■ Task requirements ■
For the entries below, count the lines that contain the word "deployment" and reply with that number only.

Records from a data source:
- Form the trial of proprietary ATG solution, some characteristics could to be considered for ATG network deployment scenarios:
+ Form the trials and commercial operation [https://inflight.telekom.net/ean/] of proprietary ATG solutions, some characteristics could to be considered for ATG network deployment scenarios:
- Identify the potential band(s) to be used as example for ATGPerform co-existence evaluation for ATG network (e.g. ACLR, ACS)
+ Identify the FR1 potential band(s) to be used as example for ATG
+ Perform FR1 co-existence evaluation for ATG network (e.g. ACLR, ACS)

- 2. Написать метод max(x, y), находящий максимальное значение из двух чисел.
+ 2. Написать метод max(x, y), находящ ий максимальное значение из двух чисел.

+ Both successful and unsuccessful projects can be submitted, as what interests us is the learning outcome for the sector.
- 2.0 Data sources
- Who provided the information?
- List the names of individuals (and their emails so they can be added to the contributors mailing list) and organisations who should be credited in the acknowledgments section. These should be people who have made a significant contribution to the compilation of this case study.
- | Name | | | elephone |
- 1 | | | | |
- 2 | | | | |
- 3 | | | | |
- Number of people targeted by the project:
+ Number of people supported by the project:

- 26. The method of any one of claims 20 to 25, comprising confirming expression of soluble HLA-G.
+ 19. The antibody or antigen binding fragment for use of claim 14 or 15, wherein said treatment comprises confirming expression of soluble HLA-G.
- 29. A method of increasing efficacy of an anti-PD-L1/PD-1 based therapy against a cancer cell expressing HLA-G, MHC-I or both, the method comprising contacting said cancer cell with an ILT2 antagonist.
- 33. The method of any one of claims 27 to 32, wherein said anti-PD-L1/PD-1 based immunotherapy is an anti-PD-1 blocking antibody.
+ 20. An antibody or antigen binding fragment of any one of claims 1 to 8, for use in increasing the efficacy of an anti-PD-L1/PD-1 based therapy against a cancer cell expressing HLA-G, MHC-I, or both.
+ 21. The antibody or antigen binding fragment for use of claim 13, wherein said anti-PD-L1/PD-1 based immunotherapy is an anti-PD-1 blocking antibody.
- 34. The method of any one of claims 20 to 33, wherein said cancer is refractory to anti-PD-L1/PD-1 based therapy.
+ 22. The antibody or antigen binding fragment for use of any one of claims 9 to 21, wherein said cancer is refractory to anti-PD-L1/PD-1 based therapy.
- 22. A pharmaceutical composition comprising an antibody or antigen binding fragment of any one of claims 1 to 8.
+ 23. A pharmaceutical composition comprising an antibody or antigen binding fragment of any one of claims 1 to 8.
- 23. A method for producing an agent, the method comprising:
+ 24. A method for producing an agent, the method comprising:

■ Solution to this exercise ■
2